National anthem of Indonesia

"Indonesia Raya" ("Great Indonesia") is the national anthem of Indonesia. It has been the national anthem since the Proclamation of Indonesian Independence on 17 August 1945. The song was introduced by its composer, Wage Rudolf Supratman, on 28 October 1928 during the Youth Pledge in Jakarta. The song marked the birth of the archipelago nationalist movement in Indonesia that aims to gain independence from Dutch colonial rule. The first newspaper to openly publish the musical notation and lyrics of "Indonesia Raya" – an act of defiance towards the Dutch authorities – was the Chinese Indonesian weekly Sin Po.

The first stanza of "Indonesia Raya" was chosen as the national anthem when Indonesia proclaimed its independence on 17 August 1945. Jozef Cleber, a Dutch composer, created an arrangement of the tune for philharmonic orchestra on August 17, 1950, when the island of Sumatra became an integral part of the Republic of Indonesia. This arrangement is widely used.

"Indonesia Raya" is played in flag raising ceremonies in schools across Indonesia every Monday. The flag is raised in a solemn and timed motion so that it reaches the top of the flagpole as the anthem ends. The main flag raising ceremony is held annually on 17 August to commemorate Independence day. The ceremony is led by the President of Indonesia and is usually held in Merdeka Palace.

During the rendition or singing of the national anthem, all present should stand, face toward the music, and pay respect. Members of the Armed Forces, and other persons in uniform (e.g. secondary school students) must render the military salute.

==History==
===Indonesian Youth Congress===

When he lived in Jakarta, Soepratman read an essay from Timbul magazine. The essay author challenged Indonesian music experts to compose a future Indonesian national anthem. Soepratman – who was also a musician – felt challenged, and started composing. In 1924, the song was completed during his time in Bandung and entitled "Indonesia".
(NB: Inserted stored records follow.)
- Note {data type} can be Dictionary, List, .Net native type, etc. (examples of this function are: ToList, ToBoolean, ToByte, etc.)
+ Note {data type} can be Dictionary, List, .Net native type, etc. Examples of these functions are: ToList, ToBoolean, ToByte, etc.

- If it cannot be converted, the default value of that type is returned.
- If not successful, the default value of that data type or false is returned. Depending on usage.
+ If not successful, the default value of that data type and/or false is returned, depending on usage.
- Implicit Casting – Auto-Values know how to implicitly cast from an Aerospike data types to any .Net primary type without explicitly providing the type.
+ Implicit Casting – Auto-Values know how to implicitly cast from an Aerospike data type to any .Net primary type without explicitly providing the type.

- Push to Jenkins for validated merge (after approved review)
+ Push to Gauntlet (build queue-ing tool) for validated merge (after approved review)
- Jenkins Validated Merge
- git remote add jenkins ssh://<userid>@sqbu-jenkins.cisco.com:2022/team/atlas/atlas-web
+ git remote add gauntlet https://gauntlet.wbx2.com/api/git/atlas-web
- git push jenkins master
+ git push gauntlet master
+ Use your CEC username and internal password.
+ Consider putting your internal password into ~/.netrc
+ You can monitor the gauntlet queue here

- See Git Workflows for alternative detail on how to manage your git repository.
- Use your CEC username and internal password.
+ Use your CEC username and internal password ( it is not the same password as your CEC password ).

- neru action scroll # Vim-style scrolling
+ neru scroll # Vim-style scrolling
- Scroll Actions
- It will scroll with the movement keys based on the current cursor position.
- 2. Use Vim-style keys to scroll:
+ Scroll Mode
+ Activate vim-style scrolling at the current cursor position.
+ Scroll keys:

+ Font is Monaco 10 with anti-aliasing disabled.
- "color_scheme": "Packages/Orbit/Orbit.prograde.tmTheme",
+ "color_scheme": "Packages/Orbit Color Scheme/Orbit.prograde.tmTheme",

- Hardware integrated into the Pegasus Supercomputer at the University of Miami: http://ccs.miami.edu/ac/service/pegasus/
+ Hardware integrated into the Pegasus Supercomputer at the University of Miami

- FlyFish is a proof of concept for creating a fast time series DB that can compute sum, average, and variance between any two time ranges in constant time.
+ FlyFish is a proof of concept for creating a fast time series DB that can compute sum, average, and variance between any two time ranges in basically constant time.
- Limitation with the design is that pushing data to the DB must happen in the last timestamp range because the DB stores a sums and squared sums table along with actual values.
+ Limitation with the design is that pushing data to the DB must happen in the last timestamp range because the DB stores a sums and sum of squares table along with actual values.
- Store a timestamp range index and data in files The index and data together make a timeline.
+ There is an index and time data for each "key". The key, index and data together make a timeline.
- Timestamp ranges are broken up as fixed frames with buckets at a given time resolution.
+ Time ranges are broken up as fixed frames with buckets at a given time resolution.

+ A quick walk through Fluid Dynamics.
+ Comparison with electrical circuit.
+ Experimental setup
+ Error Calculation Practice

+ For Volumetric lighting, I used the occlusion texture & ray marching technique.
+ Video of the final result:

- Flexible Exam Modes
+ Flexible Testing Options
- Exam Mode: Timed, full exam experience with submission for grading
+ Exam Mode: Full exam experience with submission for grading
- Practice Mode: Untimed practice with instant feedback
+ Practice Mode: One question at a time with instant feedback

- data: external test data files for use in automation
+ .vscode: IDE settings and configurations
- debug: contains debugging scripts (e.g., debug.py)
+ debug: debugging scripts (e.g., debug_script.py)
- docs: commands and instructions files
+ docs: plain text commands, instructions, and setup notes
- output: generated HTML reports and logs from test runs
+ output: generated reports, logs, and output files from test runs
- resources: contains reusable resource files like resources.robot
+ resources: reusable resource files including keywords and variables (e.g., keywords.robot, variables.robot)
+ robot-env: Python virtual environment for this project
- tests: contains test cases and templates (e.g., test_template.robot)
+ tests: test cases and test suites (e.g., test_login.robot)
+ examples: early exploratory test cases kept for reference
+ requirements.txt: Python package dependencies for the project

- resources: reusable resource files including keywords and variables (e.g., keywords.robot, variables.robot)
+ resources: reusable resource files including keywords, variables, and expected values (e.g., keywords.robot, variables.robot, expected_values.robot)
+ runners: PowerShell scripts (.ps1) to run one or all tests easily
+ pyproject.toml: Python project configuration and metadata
According to Tempo, the song's lyrics were revised after Soepratman was reportedly inspired by Tan Malaka's book Massa Actie, after its publication in 1926. In particular within the chapter 'Chajal Seorang Revoloesioner', wherein Tan Malaka wrote, "...seorang poetera Toempah darahnja," ("...a son sheds his blood") and "...seorang poetera Tanah Indonesia tempat darahmoe tertoempah." ("...a son of the Indonesian homeland, the land where your blood was spilled"). The song went through several revisions before reaching its finished form in 1928.

In 1928, youths from across Indonesia held the first Indonesian Youth Congress, an official meeting to push for the independence of the nation. Upon hearing about the efforts, young reporter Wage Rudolf Soepratman contacted the organizers of Congress with the intention of reporting the story, but they requested that he not publish the story from fear of Dutch colonial authorities. The organizers wanted to avoid suspicion so that the Dutch would not ban the event. Supratman promised them this, and the organizers allowed him free access to the event. Supratman was inspired by the meetings and intended to play the song for the conference. After receiving encouragement from the conference leader Sugondo Djojopuspito, Soepratman played the song on the violin, hoping that it would someday become their national anthem. Soepratman first performed Indonesia on the violin on 28 October 1928 during the Second Indonesian Youth Congress. He kept the script to himself because he felt that it was not the appropriate time to announce it.

=== Distribution ===

Following the Second Youth Congress, the text of Indonesia was distributed by many political and student organisations. The press also played a key role in the publication of the song. On 7 November 1928, the Soeloeh Ra'jat Indonesia daily published the words to the song. This was followed by the Sin Po Chinese weekly on 10 November. In 1929, Wage Rudolf Supratman changed the title of his song to "Indonesia Raya" and appended the phrase "national anthem of Indonesia" below it, but the text of the song did not change. Soepratman personally printed and distributed copies of the song with its new title through pamphlets. All one thousand copies of the manuscript were sold within a short amount of time to his friends and family.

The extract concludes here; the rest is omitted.